Who can say that the companies harvesting the lichen are doing so in pristine environments and using sustainable methods? Plants such as horny goat weed (Epimedium grandiflorum) provide safer alternatives, until someone learns to farm X. scabrosa on toxin-free substrates.
Rock-Hard Relationships
Just as lichen operate at the interface of the mineral and the living, they seem to be powerful intermediaries between hard and soft processes. They are decomposers of rock, slowly liquifying hard minerals that can then be used by living organisms. And they are little pharmacies of chemicals, some of which can influence vasodilation in human bodies.
What was once just a lichen on rock, growing almost imperceptibly in the quiet margins of species evolution, has become a fluid object of human desires. We scrape it, powder it, imbibe it, and temporarily experience some hardness, but to what end? Only to want more, until there is none left to scrape? Will some of our lichen species go the way of the dodo and heath hen?
Human desires are a powerful force in the commodification of natural products. Whether human reason is an equal force I do not know, but lichen deserve more of our reasoned attention.

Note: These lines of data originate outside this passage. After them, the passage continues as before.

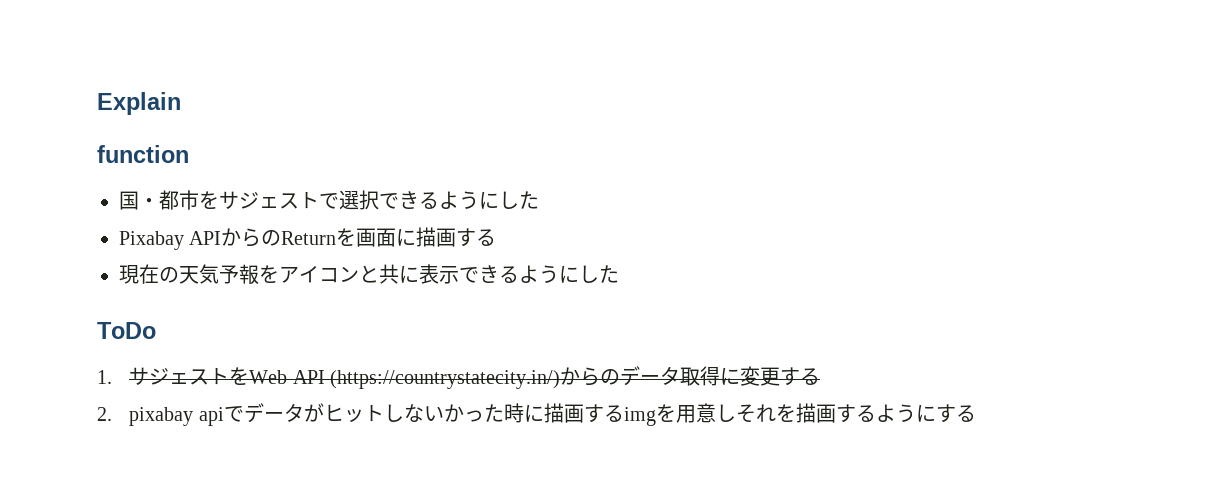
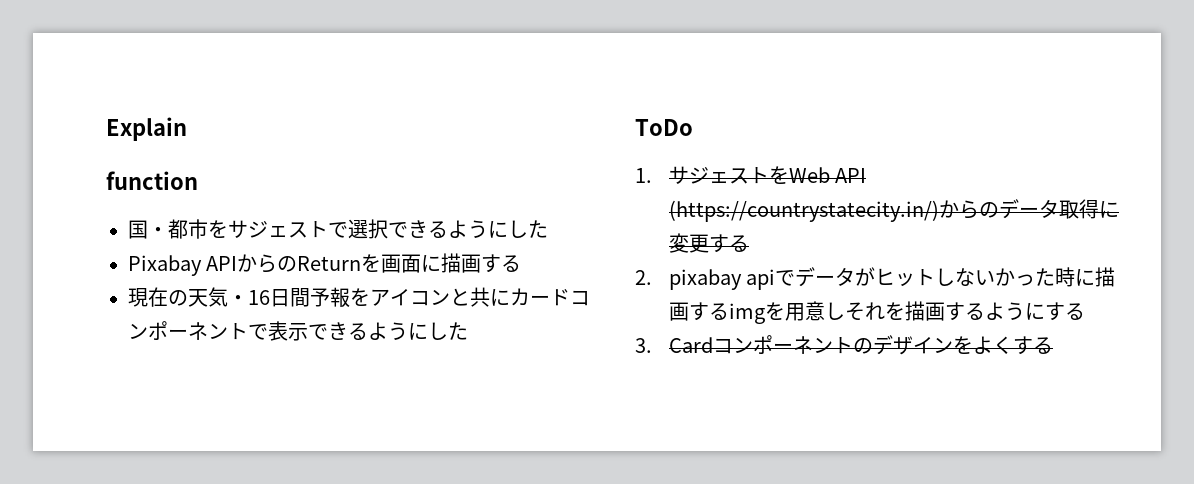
(219, 274) none -> [228,288,310,307] ・16日間
(419, 274) none -> [510,288,590,306] [128,321,268,340] カードコンポーネントで
(976, 413) none -> [635,335,1054,355] // 3. Cardコンポーネントのデザインをよくする

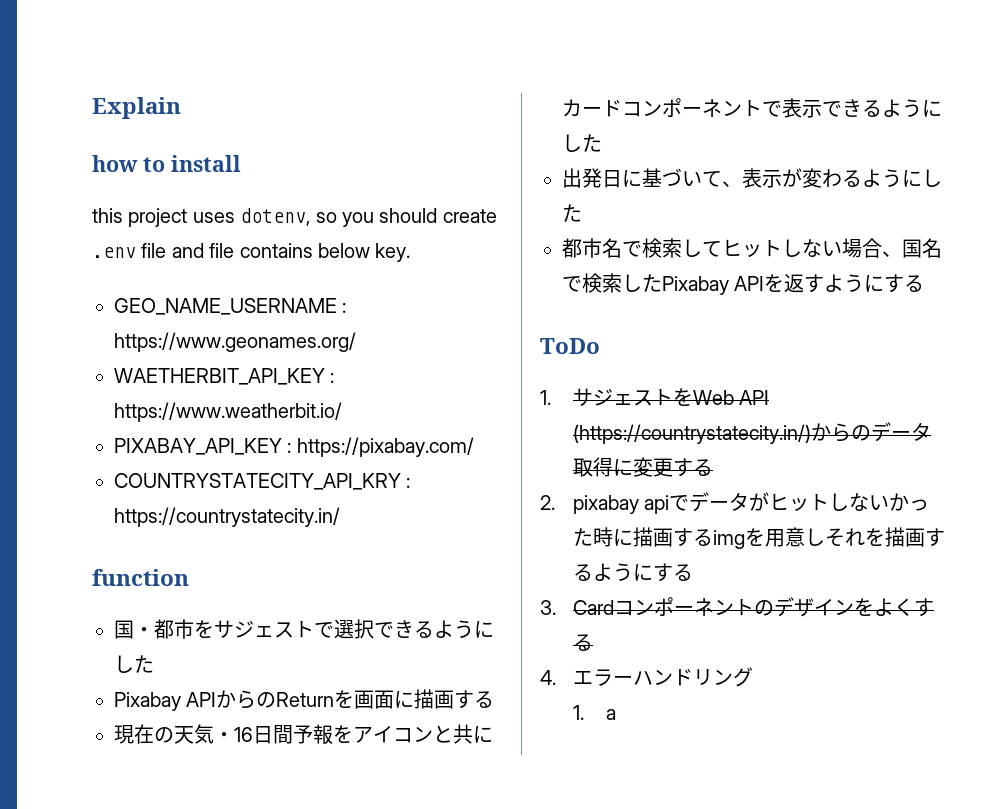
(187, 129) none -> [92,155,241,172] [92,208,497,227] [92,243,411,262] [114,298,347,315] [114,332,356,352] [114,368,335,385] [114,402,342,422] [114,437,474,457] [114,473,411,490] [114,507,340,527] // how to install // this project uses dotenv, so you should create .env file and file contains below key. // GEO_NAME_USERNAME : https://www.geonames.org/ // WAETHERBIT_API_KEY : https://www.weatherbit.io/ // PIXABAY_API_KEY : https://pixabay.com/ // COUNTRYSTATECITY_API_KRY : https://countrystatecity.in/
(468, 331) none -> [562,168,942,188] [562,204,582,222] [562,238,942,258] [562,273,925,295] // 出発日に基づいて、表示が変わるようにした // 都市名で検索してヒットしない場合、国名で検索したPixabay APIを返すようにする
(1054, 345) none -> [540,667,753,687] [572,705,616,720] // 4.エラーハンドリング // 1. a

Like trees, the slow growth of lichen and their sensitivity to environmental change should remind us of relationships that exist on large time-scales. Lichen eat rocks so that we do not have to. They warn us that we are degrading our environment with pollution, so that we can clean up our act.
What we need to be made firm, enduring, even rock-hard, are the long-term relationships that our lichen species have with the rest of the organic world.